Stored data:
----------------

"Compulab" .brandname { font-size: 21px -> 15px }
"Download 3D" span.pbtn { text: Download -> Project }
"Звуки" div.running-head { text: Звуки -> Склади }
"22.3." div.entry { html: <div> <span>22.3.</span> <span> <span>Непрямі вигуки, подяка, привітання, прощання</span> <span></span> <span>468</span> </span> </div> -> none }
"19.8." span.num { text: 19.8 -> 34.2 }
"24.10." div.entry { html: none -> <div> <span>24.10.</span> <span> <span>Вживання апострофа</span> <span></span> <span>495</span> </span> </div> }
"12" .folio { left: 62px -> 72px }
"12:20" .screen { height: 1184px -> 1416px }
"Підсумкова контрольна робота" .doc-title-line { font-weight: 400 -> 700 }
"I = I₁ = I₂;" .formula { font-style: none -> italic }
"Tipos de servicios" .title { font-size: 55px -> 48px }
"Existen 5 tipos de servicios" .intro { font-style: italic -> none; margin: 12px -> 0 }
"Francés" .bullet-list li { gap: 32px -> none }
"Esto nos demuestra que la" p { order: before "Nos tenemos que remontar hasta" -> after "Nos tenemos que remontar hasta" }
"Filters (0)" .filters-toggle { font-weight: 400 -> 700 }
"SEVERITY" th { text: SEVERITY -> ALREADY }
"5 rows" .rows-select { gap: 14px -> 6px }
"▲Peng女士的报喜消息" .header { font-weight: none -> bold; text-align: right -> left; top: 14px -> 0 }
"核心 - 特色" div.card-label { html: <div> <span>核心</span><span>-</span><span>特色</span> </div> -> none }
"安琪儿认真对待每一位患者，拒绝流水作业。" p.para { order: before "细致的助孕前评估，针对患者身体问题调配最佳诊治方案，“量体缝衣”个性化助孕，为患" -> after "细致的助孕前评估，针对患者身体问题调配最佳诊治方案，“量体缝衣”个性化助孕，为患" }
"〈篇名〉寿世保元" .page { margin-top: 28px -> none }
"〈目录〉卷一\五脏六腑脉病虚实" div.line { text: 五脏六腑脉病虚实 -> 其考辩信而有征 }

----------------

WORK TASK: Transcribe the entries exactly, and make each line match the original.

TASK RESULT:
"Compulab" .brandname { font-size: 21px -> 15px }
"Download 3D" span.pbtn { text: Download -> Project }
"Звуки" div.running-head { text: Звуки -> Склади }
"22.3." div.entry { html: <div> <span>22.3.</span> <span> <span>Непрямі вигуки, подяка, привітання, прощання</span> <span></span> <span>468</span> </span> </div> -> none }
"19.8." span.num { text: 19.8 -> 34.2 }
"24.10." div.entry { html: none -> <div> <span>24.10.</span> <span> <span>Вживання апострофа</span> <span></span> <span>495</span> </span> </div> }
"12" .folio { left: 62px -> 72px }
"12:20" .screen { height: 1184px -> 1416px }
"Підсумкова контрольна робота" .doc-title-line { font-weight: 400 -> 700 }
"I = I₁ = I₂;" .formula { font-style: none -> italic }
"Tipos de servicios" .title { font-size: 55px -> 48px }
"Existen 5 tipos de servicios" .intro { font-style: italic -> none; margin: 12px -> 0 }
"Francés" .bullet-list li { gap: 32px -> none }
"Esto nos demuestra que la" p { order: before "Nos tenemos que remontar hasta" -> after "Nos tenemos que remontar hasta" }
"Filters (0)" .filters-toggle { font-weight: 400 -> 700 }
"SEVERITY" th { text: SEVERITY -> ALREADY }
"5 rows" .rows-select { gap: 14px -> 6px }
"▲Peng女士的报喜消息" .header { font-weight: none -> bold; text-align: right -> left; top: 14px -> 0 }
"核心 - 特色" div.card-label { html: <div> <span>核心</span><span>-</span><span>特色</span> </div> -> none }
"安琪儿认真对待每一位患者，拒绝流水作业。" p.para { order: before "细致的助孕前评估，针对患者身体问题调配最佳诊治方案，“量体缝衣”个性化助孕，为患" -> after "细致的助孕前评估，针对患者身体问题调配最佳诊治方案，“量体缝衣”个性化助孕，为患" }
"〈篇名〉寿世保元" .page { margin-top: 28px -> none }
"〈目录〉卷一\五脏六腑脉病虚实" div.line { text: 五脏六腑脉病虚实 -> 其考辩信而有征 }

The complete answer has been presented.